WORK TO COMPLETE
Pictures aside, write out the data exactly as it reads.

(Before and after images)
>>

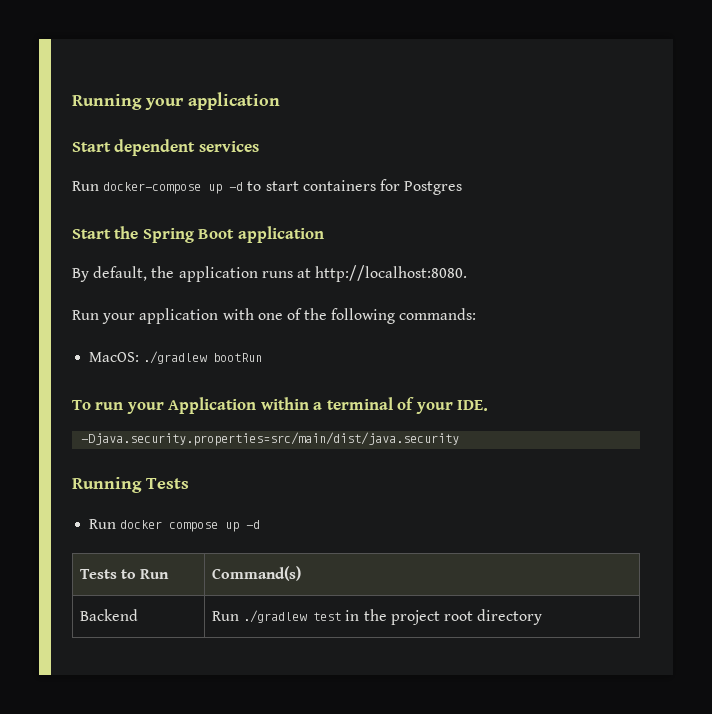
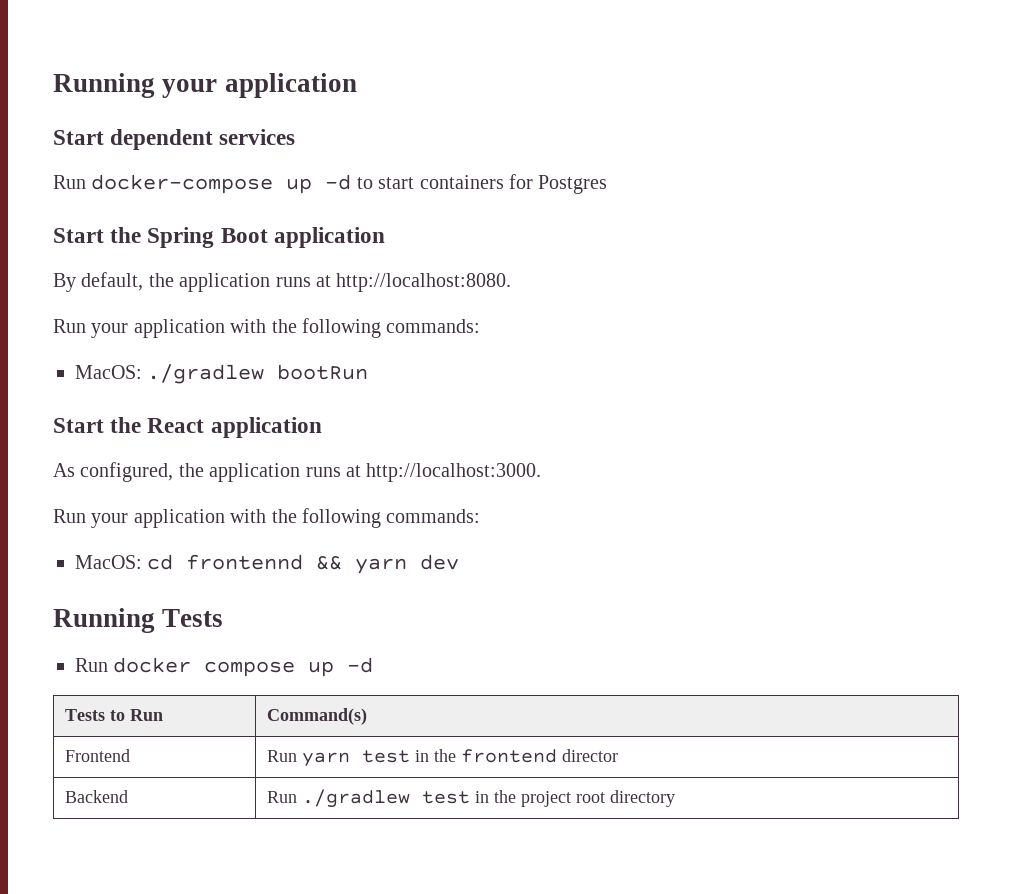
  By default, the application runs at http://localhost:8080.
- Run your application with one of the following commands:
+ Run your application with the following commands:
- To run your Application within a terminal of your IDE.
- -Djava.security.properties=src/main/dist/java.security
+ Start the React application
+ As configured, the application runs at http://localhost:3000.
+ Run your application with the following commands:
+ MacOS: cd frontennd && yarn dev
+ Frontend | Run yarn test in the frontend director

<<

WRITTEN RESPONSE
  By default, the application runs at http://localhost:8080.
- Run your application with one of the following commands:
+ Run your application with the following commands:
- To run your Application within a terminal of your IDE.
- -Djava.security.properties=src/main/dist/java.security
+ Start the React application
+ As configured, the application runs at http://localhost:3000.
+ Run your application with the following commands:
+ MacOS: cd frontennd && yarn dev
+ Frontend | Run yarn test in the frontend director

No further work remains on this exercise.